_Directions_: Count the lines holding the string "Walthers" in the records, and give only the count.

_Data extracts_:
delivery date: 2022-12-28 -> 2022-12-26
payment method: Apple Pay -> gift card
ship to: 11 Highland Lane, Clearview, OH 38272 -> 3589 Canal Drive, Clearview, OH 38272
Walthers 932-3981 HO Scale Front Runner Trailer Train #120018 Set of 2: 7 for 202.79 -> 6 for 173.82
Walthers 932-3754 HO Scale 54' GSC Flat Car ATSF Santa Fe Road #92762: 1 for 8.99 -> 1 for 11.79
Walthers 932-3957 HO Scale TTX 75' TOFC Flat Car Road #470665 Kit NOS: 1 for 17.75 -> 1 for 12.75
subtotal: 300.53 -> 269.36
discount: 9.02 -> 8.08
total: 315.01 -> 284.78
---
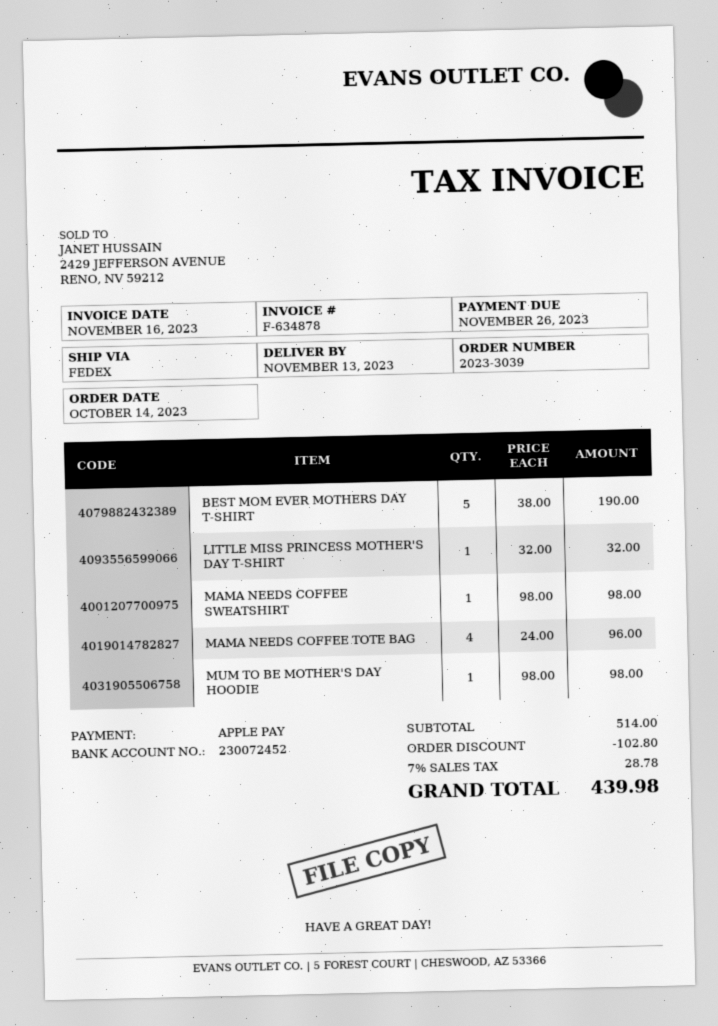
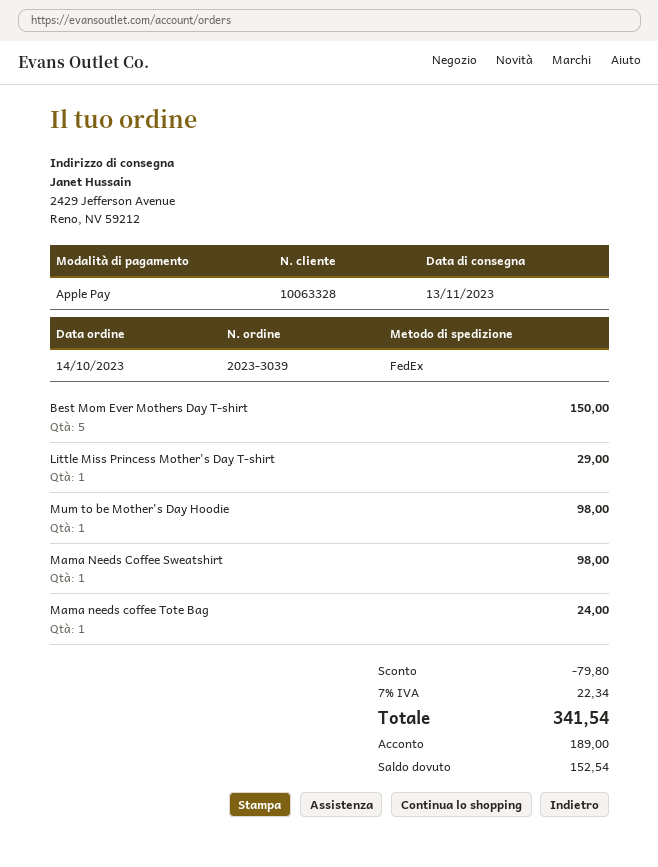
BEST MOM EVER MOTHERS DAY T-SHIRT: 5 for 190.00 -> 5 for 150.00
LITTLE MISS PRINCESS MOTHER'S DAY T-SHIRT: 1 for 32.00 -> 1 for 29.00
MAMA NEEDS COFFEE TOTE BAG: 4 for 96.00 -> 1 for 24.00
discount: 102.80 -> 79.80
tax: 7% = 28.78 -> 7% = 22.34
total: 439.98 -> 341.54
---
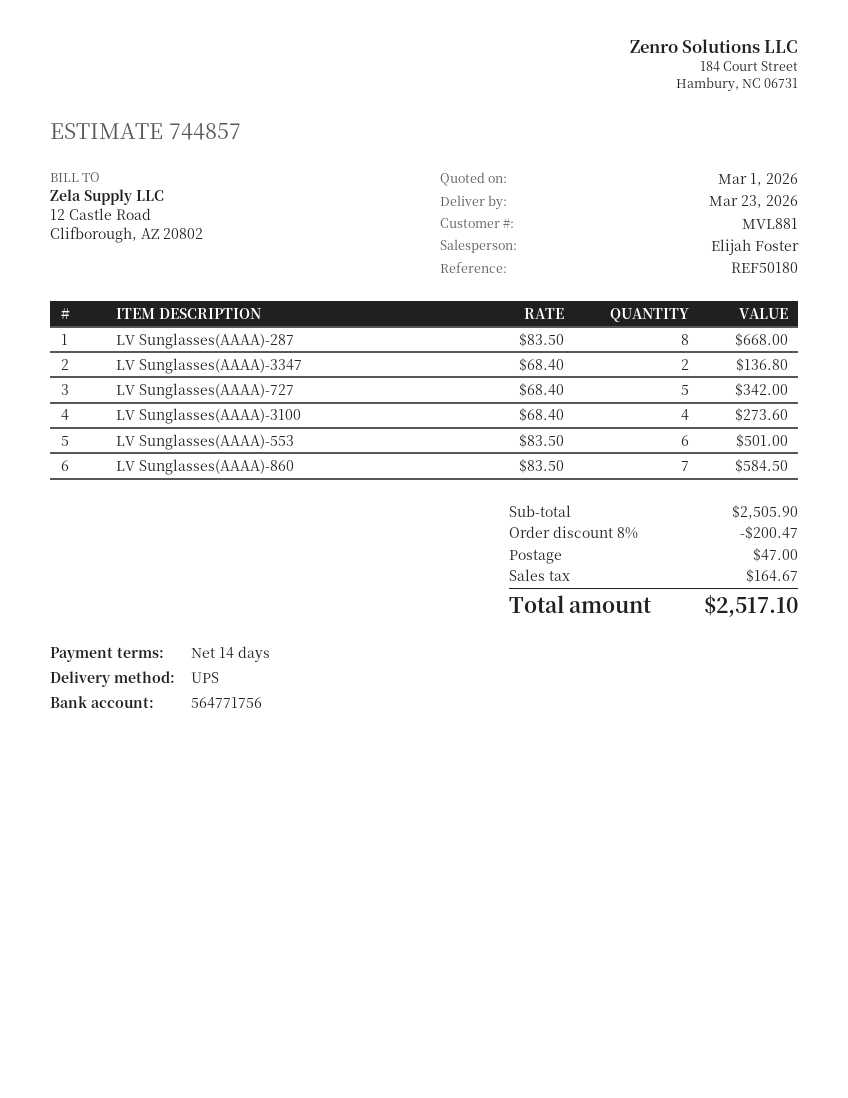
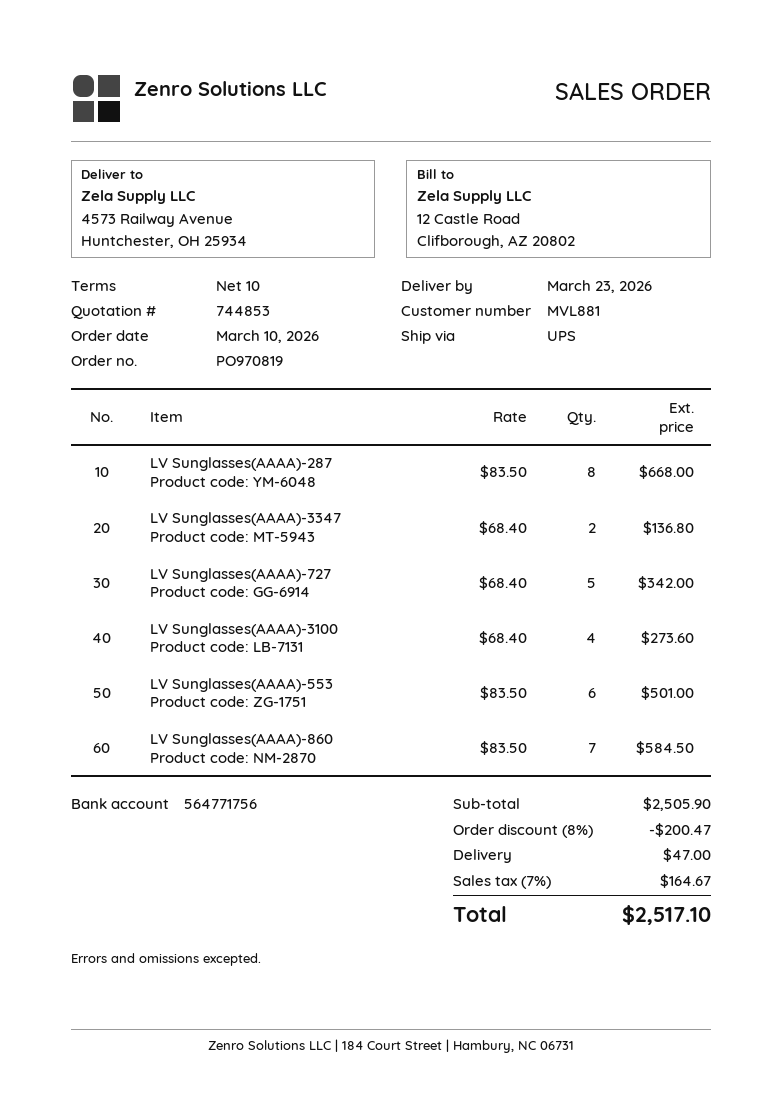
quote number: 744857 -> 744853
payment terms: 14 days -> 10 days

_Result of this task_: 3